**What to produce**
All of the entries below should be returned verbatim, apart from the pictures.

**Material for the task**
________________________________________

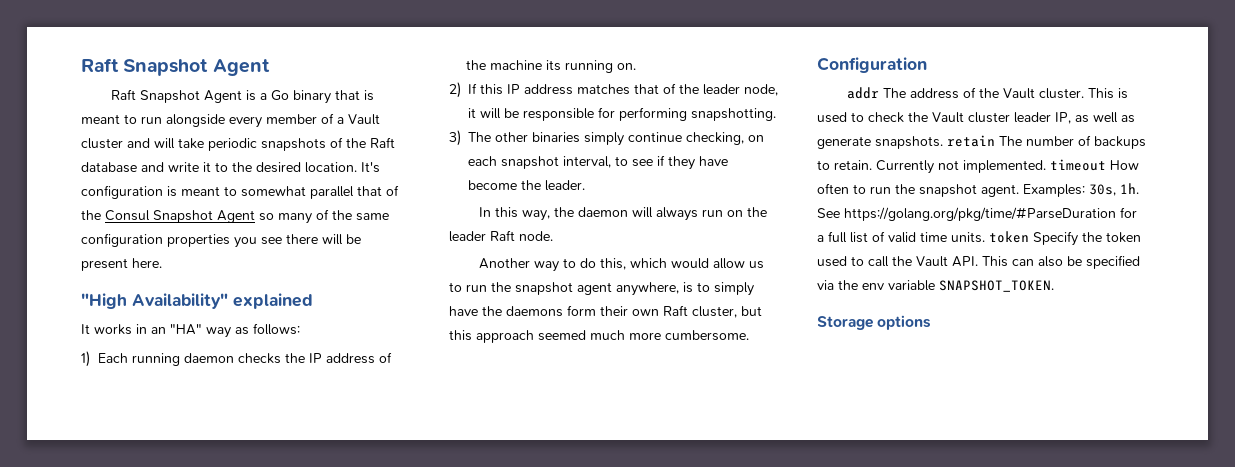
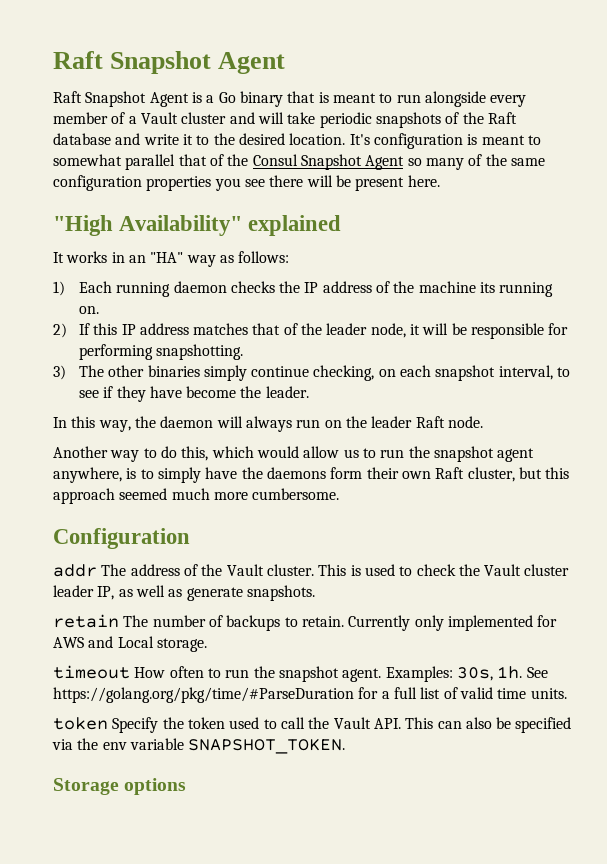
(943, 142) none -> (315, 593) //
[938,160,1046,173] not implemented. -> [414,615,558,631] [53,636,207,652] only implemented for AWS and Local storage. //
(985, 237) none -> (567, 693) //

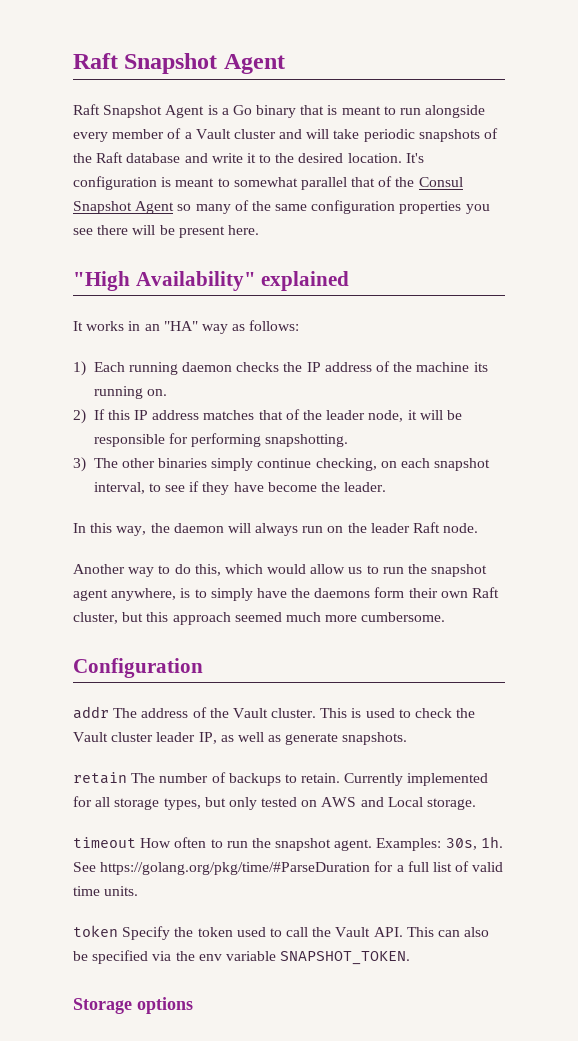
[414,615,444,631] only -> (404, 779) none
(558, 621) none -> [95,797,318,810] all storage types, but only tested on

________________________________________

**Solution to this exercise**
(943, 142) none -> (315, 593) //
[938,160,1046,173] not implemented. -> [414,615,558,631] [53,636,207,652] only implemented for AWS and Local storage. //
(985, 237) none -> (567, 693) //

[414,615,444,631] only -> (404, 779) none
(558, 621) none -> [95,797,318,810] all storage types, but only tested on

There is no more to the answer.